Zoom out: a neo-fascist and his team of billionaires control the White House, the Senate, and the House. This man has directly threatened every demographic imaginable (except for his fellow white men). The atrocities are already in motion, and history tells us that anything is possible under his rule. We, privileged people of conscience, are soon likely to witness things that will haunt us for the rest of our lives. We may even be put into situations in which we must carry out unforgivable acts of violence, forcing us to take on flimsy “we did what we had to do” excuses.

If I haven’t made peace with my relationship to the lines of dismissal in my communities, what will I do when my friend needs an “illegal” abortion, or when my colleague is being surveilled, or when paramilitary squads begin targeting people I know and love?

Will I dare to cross that line of dismissal?
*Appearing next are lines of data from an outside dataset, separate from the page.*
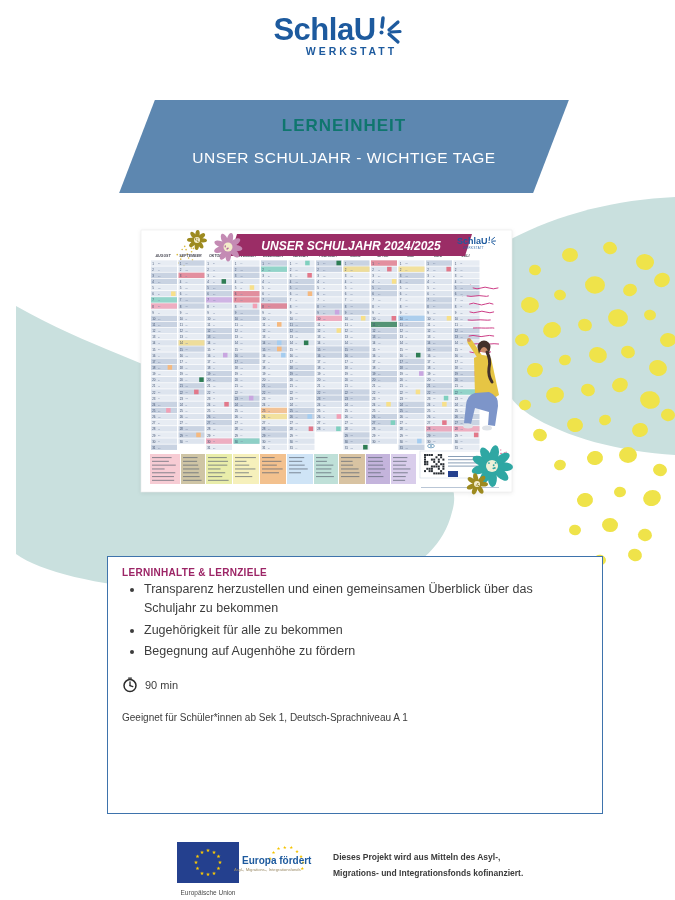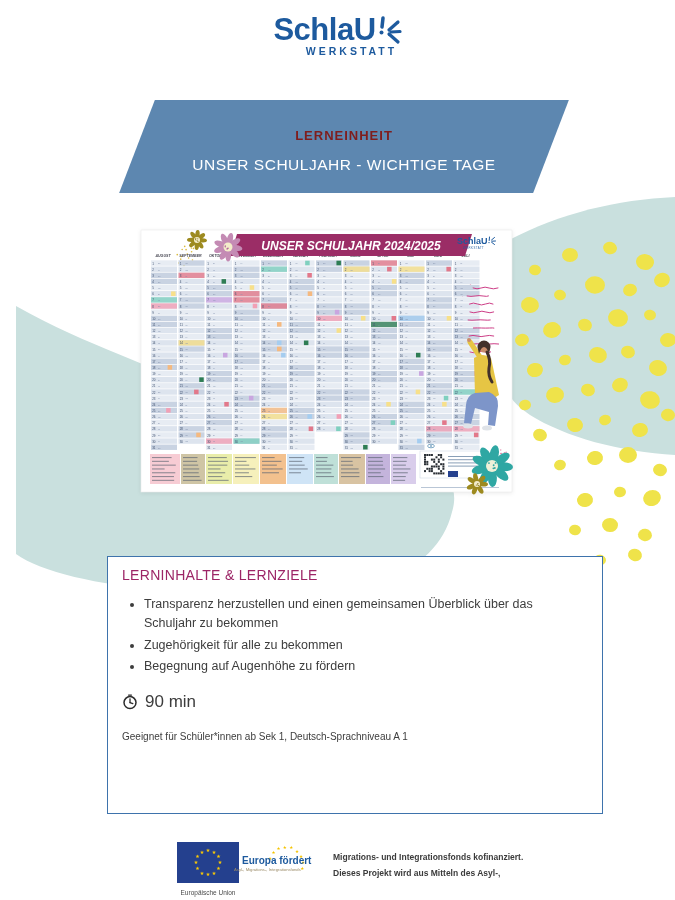--- a/index.html
+++ b/index.html
@@ -11,35 +11,35 @@
   #bg-svg{position:absolute;left:0;top:0;z-index:0;}
   
   .logo{position:absolute;top:14px;left:0;right:0;z-index:2;display:flex;flex-direction:column;align-items:center;}
   .logo-main{display:flex;align-items:flex-start;}
   .logo-text{font-size:31px;font-weight:bold;color:var(--brand_blue);letter-spacing:-0.5px;line-height:1;}
   .logo-sub{font-size:10.5px;font-weight:bold;color:var(--brand_blue);letter-spacing:3px;margin-top:-2px;margin-left:28px;line-height:1;}
   
   .banner{position:absolute;left:137px;top:100px;width:414px;height:93px;z-index:2;}
   .banner-bg{position:absolute;inset:0;background:var(--banner_blue);transform:skewX(-21deg);}
   .banner-text{position:absolute;inset:0;display:flex;flex-direction:column;align-items:center;}
-  .banner-line1{margin-top:28px;color:#7f1d1d;font-weight:bold;font-size:13px;letter-spacing:1px;}
+  .banner-line1{margin-top:16px;color:#0f766e;font-weight:bold;font-size:17px;letter-spacing:1px;}
   .banner-line2{margin-top:13px;color:#fff;font-weight:normal;font-size:15.5px;letter-spacing:0.5px;}
   
   #cal{position:absolute;left:141px;top:230px;z-index:1;overflow:visible;filter:drop-shadow(0 1px 2px rgba(0,0,0,0.08));}
   
   .content-box{
     position:absolute;left:107px;top:556px;width:496px;height:258px;z-index:3;
     background:#fff;border:1px solid var(--box_border);box-sizing:border-box;
     padding:10px 14px;color:#3d3d3d;
   }
-  .content-heading{color:var(--magenta);font-size:14px;font-weight:normal;letter-spacing:0.3px;}
+  .content-heading{color:var(--magenta);font-size:10px;font-weight:bold;letter-spacing:0.3px;}
   .content-intro{margin:17px 0 0 0;font-size:12.5px;line-height:1.6;}
-  .content-bullets{margin:12px 0 0 0;padding-left:22px;font-size:12.5px;line-height:1.55;}
+  .content-bullets{margin:2px 0 0 0;padding-left:22px;font-size:12.5px;line-height:1.55;}
   .content-bullets li{margin-bottom:2px;}
-  .duration-row{margin-top:15px;display:flex;align-items:center;gap:7px;font-size:17px;text-align:right;}
+  .duration-row{margin-top:15px;display:flex;align-items:center;gap:7px;font-size:11px;text-align:right;}
   .suitability{margin-top:19px;font-size:10px;}
   
   .eu-flag-block{position:absolute;left:176px;top:842px;z-index:2;width:64px;text-align:center;}
   .eu-flag-caption{font-size:6.5px;color:#4a4a4a;margin-top:2px;}
   .ef-block{position:absolute;left:228px;top:844px;z-index:2;}
   .funding-note{position:absolute;left:333px;top:849px;z-index:2;font-size:8.5px;font-weight:bold;color:#3b3b3b;line-height:16px;}
 </style>
 </head>
 <body>
 
@@ -1617,15 +1617,15 @@
         <text x="73.0" y="13.5" font-size="4.5" fill="#f5c400" text-anchor="middle">★</text>
         <text x="74.9" y="19.7" font-size="4.5" fill="#f5c400" text-anchor="middle">★</text>
         <text x="74.3" y="26.2" font-size="4.5" fill="#f5c400" text-anchor="middle">★</text>
       </g>
     <text x="14" y="20" font-size="10" font-weight="bold" fill="#1d5a9e">Europa fördert</text>
     <text x="6" y="26.5" font-size="4.2" fill="#9a8a66">Asyl-, Migrations-, Integrationsfonds</text>
   </svg>
 </div>
 
 <div class="funding-note">
+  <div>Dieses Projekt wird aus Mitteln des Asyl-,</div>
   <div>Migrations- und Integrationsfonds kofinanziert.</div>
-  <div>Dieses Projekt wird aus Mitteln des Asyl-,</div>
 </div>
 
 </body></html>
And could I live with the consequences of my failure to do so?

FOR OUR CHILDREN

As we consider our role as protected people in movements for liberation, we should feel out the lines of dismissal not just so that we can be more effective resisters, but also because we need to actually feel the invisible chains that privilege harnesses us into. We need to commit to the fight not just on behalf of others, but because we refuse to live a life of complicity in a society in which the lives of human beings are able to be thrown away like garbage.

Our children are born into a society that is capable of throwing them away. That should be the fire burning underneath the soles of our feet every day as we walk in this world.

HELP! Have you experienced the line of dismissal?

I am gathering anecdotes from real people about their grapples with lines of dismissal. Is there a time you went “too far” with your political views around your privileged peers, and got dismissed? Or did you find yourself too scared to stand up to your peers’ actions and now you regret it? Or what about a time when you successfully pushed your peers to shift their behavior without becoming dismissable?

Please consider sharing your story via this Google form.

I plan on publishing a collection of these anecdotes to help everyday people see that they too can join the rebellion from wherever they are. You can indicate your desire to be named or remain anonymous. THANK YOU!!!!

If my writing resonated with you, please consider clicking the ❤ button below and sharing. Thanks to Olivia Woolam, Ariel Pliskin, Chris Messinger, Sandra Kim, Eleanor Hancock, and Ben Morse for editing.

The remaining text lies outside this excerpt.